Provided information section start
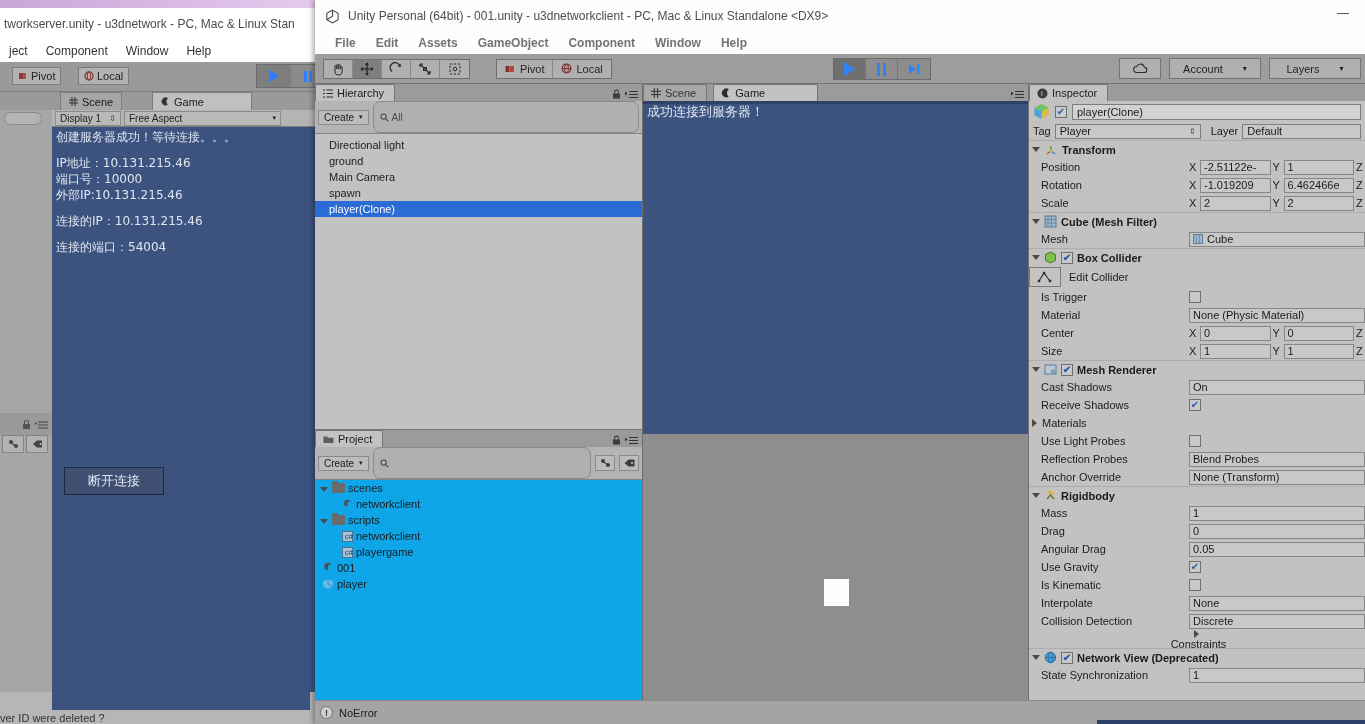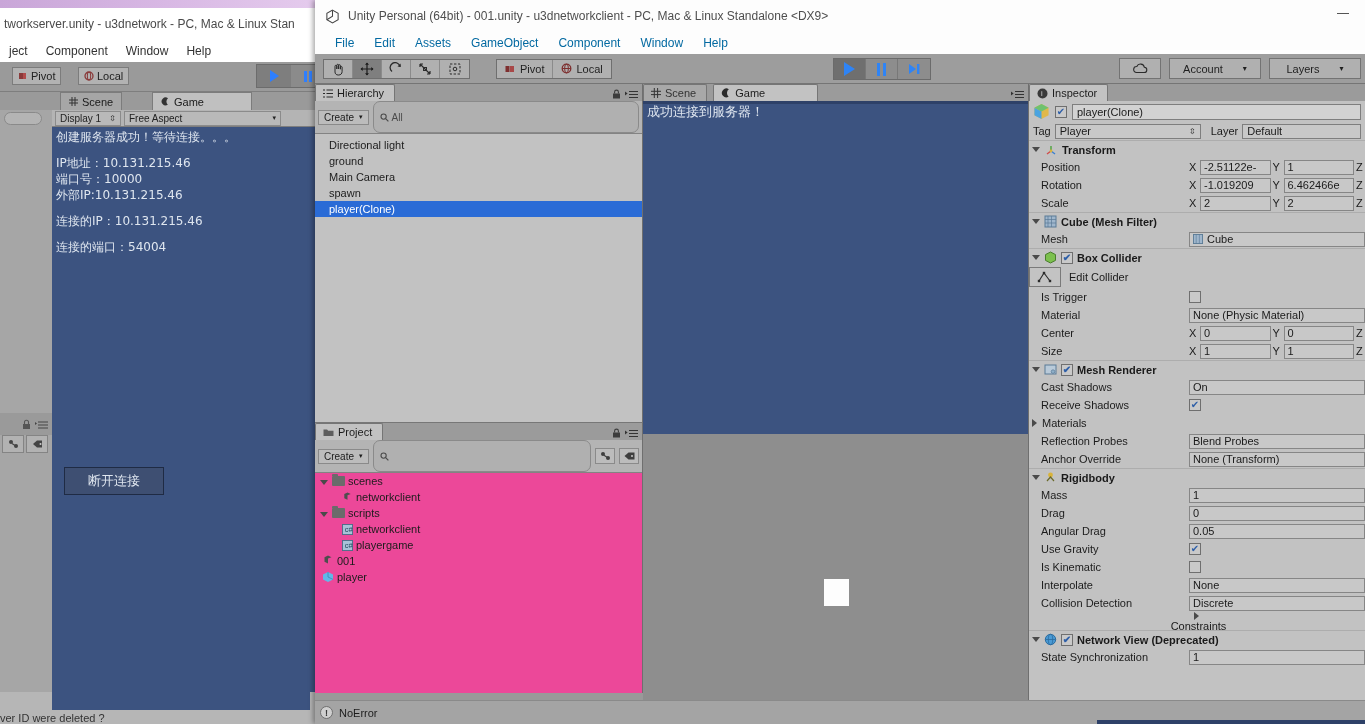--- a/index.html
+++ b/index.html
@@ -138,21 +138,21 @@
     height: 32px; background: #fdfdfd; display: flex; align-items: center;
     padding-left: 10px; font-size: 12px; color: #4e4e4e; position: relative;
   }
   .mw-title .uicon { margin-right: 8px; display: flex; }
   .mw-min {
     position: absolute; right: 16px; top: 13px; width: 12px; height: 1px;
     background: #555;
   }
   .mw-menu {
     height: 22px; background: #fdfdfd; display: flex; align-items: center;
-    font-size: 12px; color: #0369a1; padding-left: 10px;
+    font-size: 12px; color: #737373; padding-left: 10px; font-weight: bold;
   }
   .mw-menu span { padding: 0 10px; cursor: default; }
   .mw-toolbar {
     height: 30px; background: #9d9d9d; border-bottom: 1px solid #757575;
     display: flex; align-items: center; position: relative;
   }
   .tool-group {
     display: flex; margin-left: 8px; border: 1px solid #6f6f6f; height: 20px;
     background: #b0b0b0;
   }
@@ -231,22 +231,22 @@
   }
   .hlist { padding-top: 3px; }
   .hrow {
     height: 16px; display: flex; align-items: center; padding-left: 14px;
     font-size: 11px; color: #1c1c1c;
   }
   .hrow.selected { background: #2a6bd6; color: #fff; }
 
   
   #project {
-    position: absolute; left: 0; top: 338px; width: 328px; height: 271px;
-    background: #ec4899; border-right: 1px solid #6f6f6f;
+    position: absolute; left: 0; top: 345px; width: 328px; height: 271px;
+    background: #0ea5e9; border-right: 1px solid #6f6f6f;
     border-top: 1px solid #777;
   }
   .prow {
     height: 16px; display: flex; align-items: center; font-size: 11px;
     color: #1c1c1c; gap: 3px;
   }
   .ptri {
     width: 0; height: 0; border-left: 5px solid #4a4a4a;
     border-top: 3.5px solid transparent; border-bottom: 3.5px solid transparent;
     margin-right: 1px;
@@ -1029,20 +1029,26 @@
           <span class="plabel">Receive Shadows</span>
           <span class="pval">
             <span class="chk on"></span>
           </span>
         </div>
         <div class="prop" style="padding-left:3px;">
           <span class="tri closed" style="margin-right:5px;"></span>
           <span>Materials</span>
         </div>
         <div class="prop">
+          <span class="plabel">Use Light Probes</span>
+          <span class="pval">
+            <span class="chk"></span>
+          </span>
+        </div>
+        <div class="prop">
           <span class="plabel">Reflection Probes</span>
           <span class="pval">
             <span class="vfield" style="flex:1;">Blend Probes</span>
           </span>
         </div>
         <div class="prop">
           <span class="plabel">Anchor Override</span>
           <span class="pval">
             <span class="vfield" style="flex:1;">None (Transform)</span>
           </span>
Provided information section end
▶ **What this task involves**
Take the material above and set it down exactly, minus the images.

▶ **Answer for the task**
--- a/index.html
+++ b/index.html
@@ -138,21 +138,21 @@
     height: 32px; background: #fdfdfd; display: flex; align-items: center;
     padding-left: 10px; font-size: 12px; color: #4e4e4e; position: relative;
   }
   .mw-title .uicon { margin-right: 8px; display: flex; }
   .mw-min {
     position: absolute; right: 16px; top: 13px; width: 12px; height: 1px;
     background: #555;
   }
   .mw-menu {
     height: 22px; background: #fdfdfd; display: flex; align-items: center;
-    font-size: 12px; color: #0369a1; padding-left: 10px;
+    font-size: 12px; color: #737373; padding-left: 10px; font-weight: bold;
   }
   .mw-menu span { padding: 0 10px; cursor: default; }
   .mw-toolbar {
     height: 30px; background: #9d9d9d; border-bottom: 1px solid #757575;
     display: flex; align-items: center; position: relative;
   }
   .tool-group {
     display: flex; margin-left: 8px; border: 1px solid #6f6f6f; height: 20px;
     background: #b0b0b0;
   }
@@ -231,22 +231,22 @@
   }
   .hlist { padding-top: 3px; }
   .hrow {
     height: 16px; display: flex; align-items: center; padding-left: 14px;
     font-size: 11px; color: #1c1c1c;
   }
   .hrow.selected { background: #2a6bd6; color: #fff; }
 
   
   #project {
-    position: absolute; left: 0; top: 338px; width: 328px; height: 271px;
-    background: #ec4899; border-right: 1px solid #6f6f6f;
+    position: absolute; left: 0; top: 345px; width: 328px; height: 271px;
+    background: #0ea5e9; border-right: 1px solid #6f6f6f;
     border-top: 1px solid #777;
   }
   .prow {
     height: 16px; display: flex; align-items: center; font-size: 11px;
     color: #1c1c1c; gap: 3px;
   }
   .ptri {
     width: 0; height: 0; border-left: 5px solid #4a4a4a;
     border-top: 3.5px solid transparent; border-bottom: 3.5px solid transparent;
     margin-right: 1px;
@@ -1029,20 +1029,26 @@
           <span class="plabel">Receive Shadows</span>
           <span class="pval">
             <span class="chk on"></span>
           </span>
         </div>
         <div class="prop" style="padding-left:3px;">
           <span class="tri closed" style="margin-right:5px;"></span>
           <span>Materials</span>
         </div>
         <div class="prop">
+          <span class="plabel">Use Light Probes</span>
+          <span class="pval">
+            <span class="chk"></span>
+          </span>
+        </div>
+        <div class="prop">
           <span class="plabel">Reflection Probes</span>
           <span class="pval">
             <span class="vfield" style="flex:1;">Blend Probes</span>
           </span>
         </div>
         <div class="prop">
           <span class="plabel">Anchor Override</span>
           <span class="pval">
             <span class="vfield" style="flex:1;">None (Transform)</span>
           </span>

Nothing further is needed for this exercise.